Qatar government has been proactively continuing its effort to implement reforms on workers welfare and related policies governing the entry, exit and residency of expatiates.
Another milestone decision from the Ministry of Administrative Development, Labor and Social Affairs (ADLSA) has been issued through the Government Communication Office asserting Qatar’s efforts to protect the interests of employers and employees alike as it announced today a major step forward in its labour reform programme, introducing a non-discriminatory minimum wage and removing the No-Objection Certificate requirement to change jobs for employees.
According to, Law No. 17 of 2020 on Setting the Minimum Wage for Workers and Domestic Workers sets the minimum wage for all private sector workers, including domestic workers, at QAR 1,000 per month as a basic wage, as well as QAR 500 per month allocated by the employer for accommodation expenses and QAR 300 per month for food, unless the employer already provides adequate food or accommodation for the employee or domestic worker.
ADLSA will be working with employers to update all employment contracts where workers earn less than the amount established by the new Law, which will come into force after 6 months of its publication in the official gazette.
The minimum wage was decided following extensive consultations with a specialised national committee composed of relevant authorities in Qatar to consider the matter. The law is the first of its kind in the Middle East and will provide additional stability to Qatar’s labour market.
In light of the above, a Minimum Wage Committee will be formed and tasked with frequently studying and reviewing the minimum wage of workers and domestic workers.
The government also introduced Decree Law No. 18 of 2020 amending some provisions of Labour Law No. 14 of 2004 and Decree Law No. 19 of 2020 amending some provisions of 2004 Law No. 21 of 2015 regulating the entry and exit of expatriates and their residence, which protects the rights of both employers and employees and facilitates the employer change process. This will drive greater competition in Qatar’s labour market by allowing employees to change employers and allowing employers to attract the best talent on the local market.

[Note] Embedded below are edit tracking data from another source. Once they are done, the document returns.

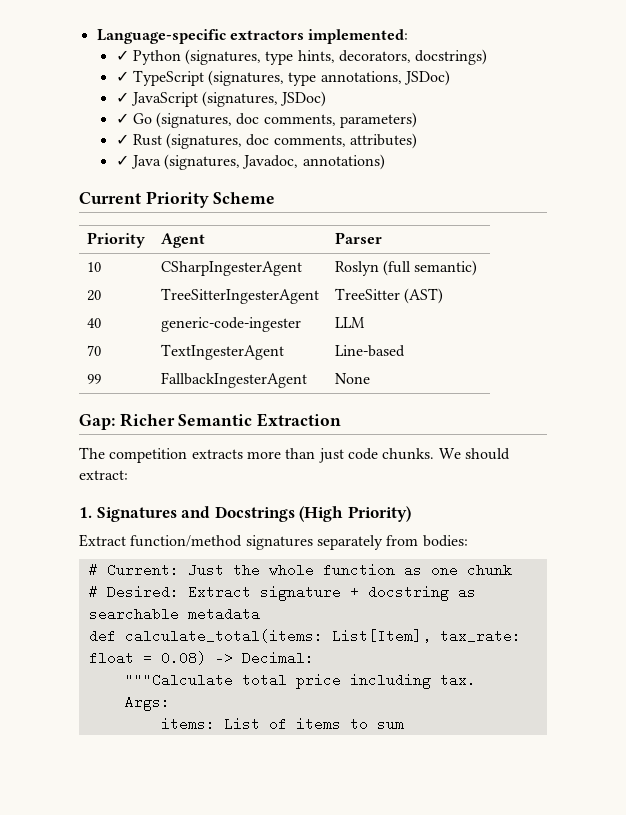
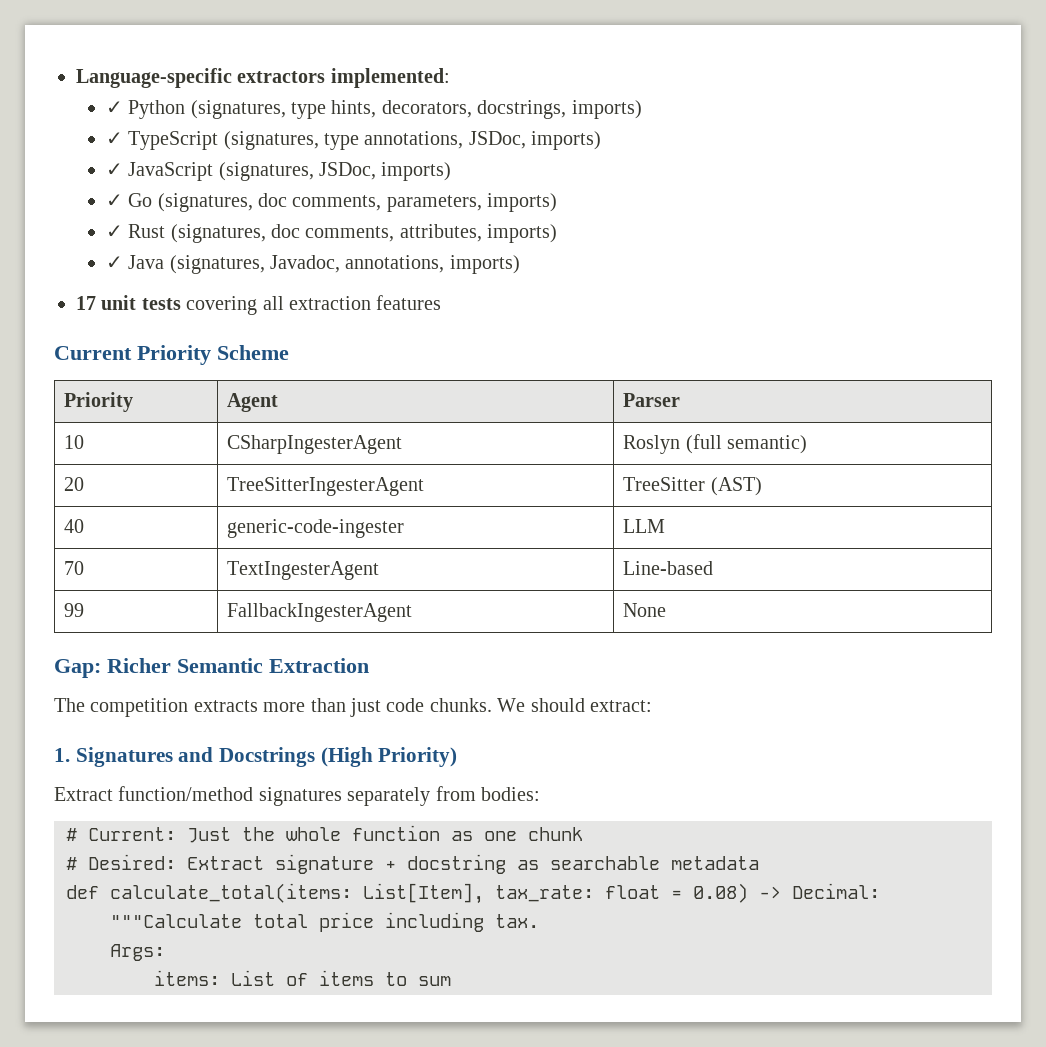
- ✓ Python (signatures, type hints, decorators, docstrings)
+ ✓ Python (signatures, type hints, decorators, docstrings, imports)
- ✓ TypeScript (signatures, type annotations, JSDoc)
+ ✓ TypeScript (signatures, type annotations, JSDoc, imports)
- ✓ JavaScript (signatures, JSDoc)
+ ✓ JavaScript (signatures, JSDoc, imports)
- ✓ Go (signatures, doc comments, parameters)
+ ✓ Go (signatures, doc comments, parameters, imports)
- ✓ Rust (signatures, doc comments, attributes)
+ ✓ Rust (signatures, doc comments, attributes, imports)
- ✓ Java (signatures, Javadoc, annotations)
+ ✓ Java (signatures, Javadoc, annotations, imports)
+ 17 unit tests covering all extraction features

As part of our efforts to boost the effectiveness of the Wage Protection System, the new amendments to the Labour Law prescribe stricter penalties for employers who fail to pay their workers’ wages and introduce penalties for employers who fail to provide adequate accommodation for their workers, in line with the standards established by the Ministry.
The new amendments also include increasing the number of labour dispute resolution committees in an effort to tackle the number of labour disputes, facilitate workers’ access to the rights, and expedite legal proceedings.
HE Yousuf Mohamed Al Othman Fakhroo, Minister of Administrative Development, Labour & Social Affairs, said:
“The State of Qatar is committed to creating a modern and dynamic labour market. In line with Qatar Vision 2030, these new laws mark a major milestone in this journey and will benefit workers, employers, and the nation alike.”
Attracting the desired combination of migrant workers, protecting their rights, and ensuring their safety is part of the human development goals of Qatar’s 2030 National Vision. With today’s announcement, Qatar delivers on its promise to expand the labour market in a manner that drives competition, boosts investment in the local economy, and drives economic growth in Qatar.
To ensure compliance with the changes, ADLSA is working with competent authorities to upgrade the Wage Protection System, strengthen the capacity of inspectors, and apply stricter penalties to companies that violate the law.